■ SOURCE INFORMATION
== Segment start ==

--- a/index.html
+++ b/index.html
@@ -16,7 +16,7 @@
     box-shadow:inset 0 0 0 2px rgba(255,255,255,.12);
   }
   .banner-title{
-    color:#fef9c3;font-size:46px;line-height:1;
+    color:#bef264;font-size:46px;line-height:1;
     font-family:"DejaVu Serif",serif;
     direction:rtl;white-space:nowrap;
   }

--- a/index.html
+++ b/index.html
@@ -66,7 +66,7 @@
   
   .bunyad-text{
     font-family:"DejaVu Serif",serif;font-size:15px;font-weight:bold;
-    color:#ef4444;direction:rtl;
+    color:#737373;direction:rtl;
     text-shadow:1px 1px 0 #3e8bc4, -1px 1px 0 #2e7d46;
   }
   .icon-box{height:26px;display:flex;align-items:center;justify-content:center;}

== Segment end ==
== Segment start ==

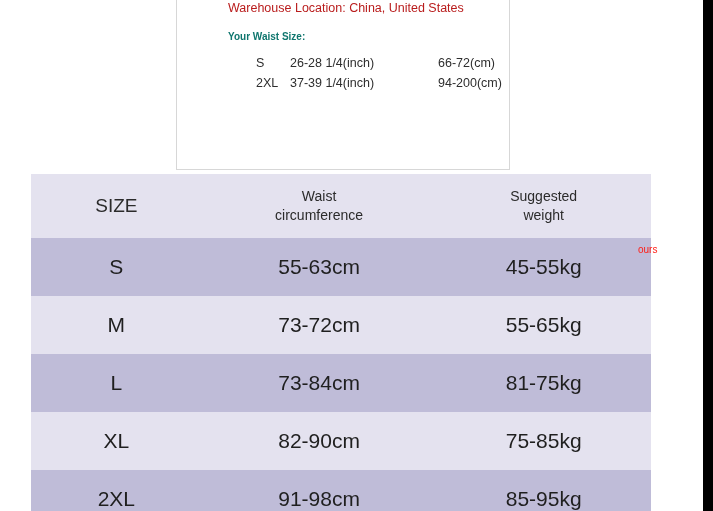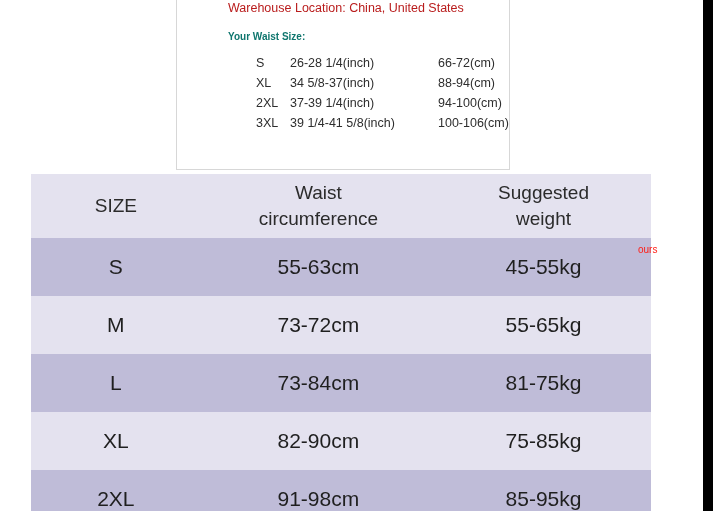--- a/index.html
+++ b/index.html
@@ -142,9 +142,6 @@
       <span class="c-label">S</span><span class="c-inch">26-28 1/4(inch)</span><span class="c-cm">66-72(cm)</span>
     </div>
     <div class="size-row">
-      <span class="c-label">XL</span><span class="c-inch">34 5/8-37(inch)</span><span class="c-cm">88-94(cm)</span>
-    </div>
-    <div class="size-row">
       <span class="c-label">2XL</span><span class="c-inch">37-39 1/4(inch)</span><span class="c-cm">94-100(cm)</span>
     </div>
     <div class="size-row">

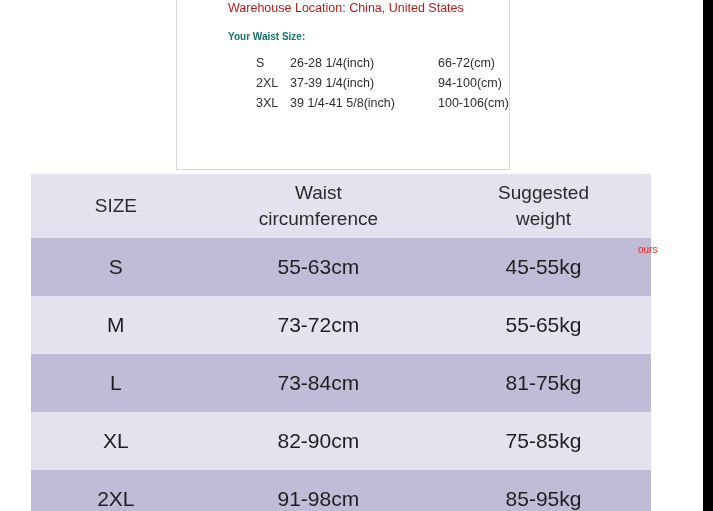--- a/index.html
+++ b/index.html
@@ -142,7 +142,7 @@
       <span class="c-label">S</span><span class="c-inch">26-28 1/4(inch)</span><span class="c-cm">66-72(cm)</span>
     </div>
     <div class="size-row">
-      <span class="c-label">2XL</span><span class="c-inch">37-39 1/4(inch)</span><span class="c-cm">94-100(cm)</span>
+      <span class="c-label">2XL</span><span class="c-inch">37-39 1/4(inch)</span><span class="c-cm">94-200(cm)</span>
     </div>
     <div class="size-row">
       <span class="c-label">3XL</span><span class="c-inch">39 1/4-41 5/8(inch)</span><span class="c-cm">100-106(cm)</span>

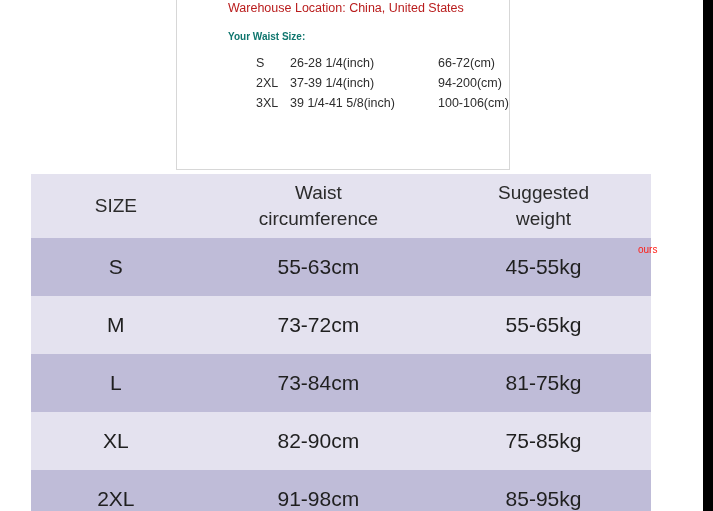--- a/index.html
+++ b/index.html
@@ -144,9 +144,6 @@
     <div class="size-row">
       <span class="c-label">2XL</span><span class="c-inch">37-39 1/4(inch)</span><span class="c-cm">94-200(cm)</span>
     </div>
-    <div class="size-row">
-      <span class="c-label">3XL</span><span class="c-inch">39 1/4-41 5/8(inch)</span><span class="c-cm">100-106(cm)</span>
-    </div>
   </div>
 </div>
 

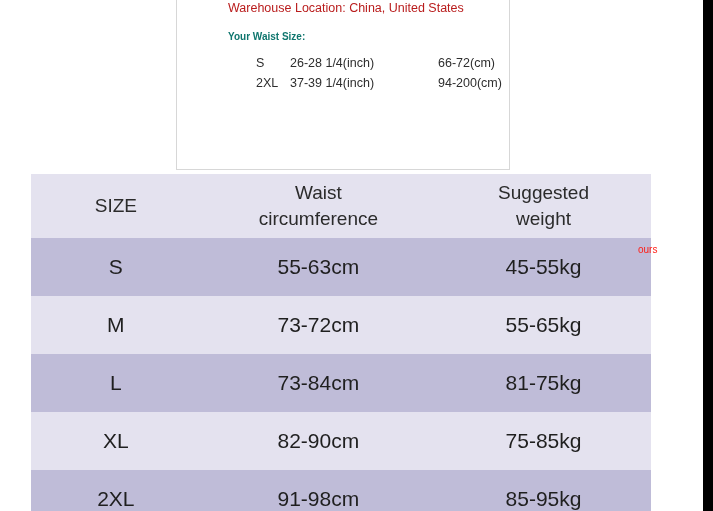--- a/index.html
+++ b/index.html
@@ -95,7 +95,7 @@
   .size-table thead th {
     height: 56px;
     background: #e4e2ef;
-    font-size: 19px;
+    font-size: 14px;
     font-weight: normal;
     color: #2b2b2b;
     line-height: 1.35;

== Segment end ==

■ GOAL OF THE EXERCISE
Only lines with the word "font" belong in the answer; copy each of them from the material above.

■ ANSWER FOR THIS EXERCISE
-    color:#fef9c3;font-size:46px;line-height:1;
+    color:#bef264;font-size:46px;line-height:1;
     font-family:"DejaVu Serif",serif;
     font-family:"DejaVu Serif",serif;font-size:15px;font-weight:bold;
-    font-size: 19px;
+    font-size: 14px;
     font-weight: normal;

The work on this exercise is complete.